[Work request] Filter the listing below, please, and copy only the lines with the word "center".

[Input data]

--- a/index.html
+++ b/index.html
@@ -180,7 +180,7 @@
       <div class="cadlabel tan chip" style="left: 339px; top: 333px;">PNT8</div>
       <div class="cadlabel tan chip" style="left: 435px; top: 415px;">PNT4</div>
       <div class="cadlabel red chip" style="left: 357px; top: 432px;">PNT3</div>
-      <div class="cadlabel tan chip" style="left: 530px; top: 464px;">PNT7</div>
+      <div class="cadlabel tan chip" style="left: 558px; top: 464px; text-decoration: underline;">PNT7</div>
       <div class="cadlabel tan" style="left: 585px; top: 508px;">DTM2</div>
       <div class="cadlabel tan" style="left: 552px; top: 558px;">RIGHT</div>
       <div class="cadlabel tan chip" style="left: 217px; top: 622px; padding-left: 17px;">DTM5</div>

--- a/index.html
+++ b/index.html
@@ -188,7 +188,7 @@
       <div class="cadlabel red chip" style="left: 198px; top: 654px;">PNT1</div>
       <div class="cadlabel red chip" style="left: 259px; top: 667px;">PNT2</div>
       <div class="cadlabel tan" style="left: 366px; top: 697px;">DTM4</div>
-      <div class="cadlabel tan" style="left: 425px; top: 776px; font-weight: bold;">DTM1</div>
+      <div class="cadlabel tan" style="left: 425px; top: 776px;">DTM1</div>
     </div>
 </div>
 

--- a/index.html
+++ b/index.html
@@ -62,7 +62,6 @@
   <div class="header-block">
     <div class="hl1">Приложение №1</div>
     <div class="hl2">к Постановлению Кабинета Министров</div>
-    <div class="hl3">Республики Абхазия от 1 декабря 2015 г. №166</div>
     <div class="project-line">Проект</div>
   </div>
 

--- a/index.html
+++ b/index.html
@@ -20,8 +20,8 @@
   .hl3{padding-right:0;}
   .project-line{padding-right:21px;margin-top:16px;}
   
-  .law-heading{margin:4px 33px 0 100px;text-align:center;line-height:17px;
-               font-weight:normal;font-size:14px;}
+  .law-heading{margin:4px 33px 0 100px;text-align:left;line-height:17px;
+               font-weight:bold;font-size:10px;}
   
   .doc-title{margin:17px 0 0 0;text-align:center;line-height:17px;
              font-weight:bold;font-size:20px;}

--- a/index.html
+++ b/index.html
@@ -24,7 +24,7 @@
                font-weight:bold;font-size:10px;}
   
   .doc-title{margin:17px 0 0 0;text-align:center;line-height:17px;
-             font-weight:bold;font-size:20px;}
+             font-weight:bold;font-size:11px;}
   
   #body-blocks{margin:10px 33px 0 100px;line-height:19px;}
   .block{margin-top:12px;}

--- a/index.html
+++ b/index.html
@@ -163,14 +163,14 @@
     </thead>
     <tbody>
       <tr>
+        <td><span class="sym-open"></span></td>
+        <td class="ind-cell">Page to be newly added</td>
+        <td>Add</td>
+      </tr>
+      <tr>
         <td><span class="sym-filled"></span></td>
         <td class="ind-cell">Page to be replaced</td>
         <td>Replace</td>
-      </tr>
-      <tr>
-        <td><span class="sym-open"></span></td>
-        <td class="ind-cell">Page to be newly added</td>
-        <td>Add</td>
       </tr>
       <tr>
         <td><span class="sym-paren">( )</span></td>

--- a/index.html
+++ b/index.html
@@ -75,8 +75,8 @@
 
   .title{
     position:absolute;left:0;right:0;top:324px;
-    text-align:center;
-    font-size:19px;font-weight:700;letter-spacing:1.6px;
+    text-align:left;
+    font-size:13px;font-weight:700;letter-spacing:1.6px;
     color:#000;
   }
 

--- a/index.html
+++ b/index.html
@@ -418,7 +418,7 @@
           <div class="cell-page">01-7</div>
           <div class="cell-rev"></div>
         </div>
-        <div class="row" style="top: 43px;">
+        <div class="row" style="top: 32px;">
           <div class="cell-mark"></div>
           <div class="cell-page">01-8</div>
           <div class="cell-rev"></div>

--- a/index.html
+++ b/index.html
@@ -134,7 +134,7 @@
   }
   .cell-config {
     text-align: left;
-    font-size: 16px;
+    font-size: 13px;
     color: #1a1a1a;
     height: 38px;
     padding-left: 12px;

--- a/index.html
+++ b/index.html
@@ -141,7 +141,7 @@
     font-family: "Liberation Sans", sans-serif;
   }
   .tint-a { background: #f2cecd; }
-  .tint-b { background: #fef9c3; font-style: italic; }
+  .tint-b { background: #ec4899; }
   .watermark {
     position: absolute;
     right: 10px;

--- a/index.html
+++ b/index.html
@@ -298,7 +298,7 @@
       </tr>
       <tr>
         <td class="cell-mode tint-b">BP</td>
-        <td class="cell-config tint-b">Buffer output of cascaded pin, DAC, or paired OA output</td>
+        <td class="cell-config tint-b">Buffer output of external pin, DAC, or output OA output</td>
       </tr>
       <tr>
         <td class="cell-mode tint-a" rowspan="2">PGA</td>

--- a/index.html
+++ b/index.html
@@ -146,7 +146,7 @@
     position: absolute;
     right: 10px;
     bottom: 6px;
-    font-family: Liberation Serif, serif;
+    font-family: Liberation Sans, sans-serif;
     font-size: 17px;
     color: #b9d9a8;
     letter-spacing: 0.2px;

[Written response]
-  .law-heading{margin:4px 33px 0 100px;text-align:center;line-height:17px;
   .doc-title{margin:17px 0 0 0;text-align:center;line-height:17px;
   .doc-title{margin:17px 0 0 0;text-align:center;line-height:17px;
-    text-align:center;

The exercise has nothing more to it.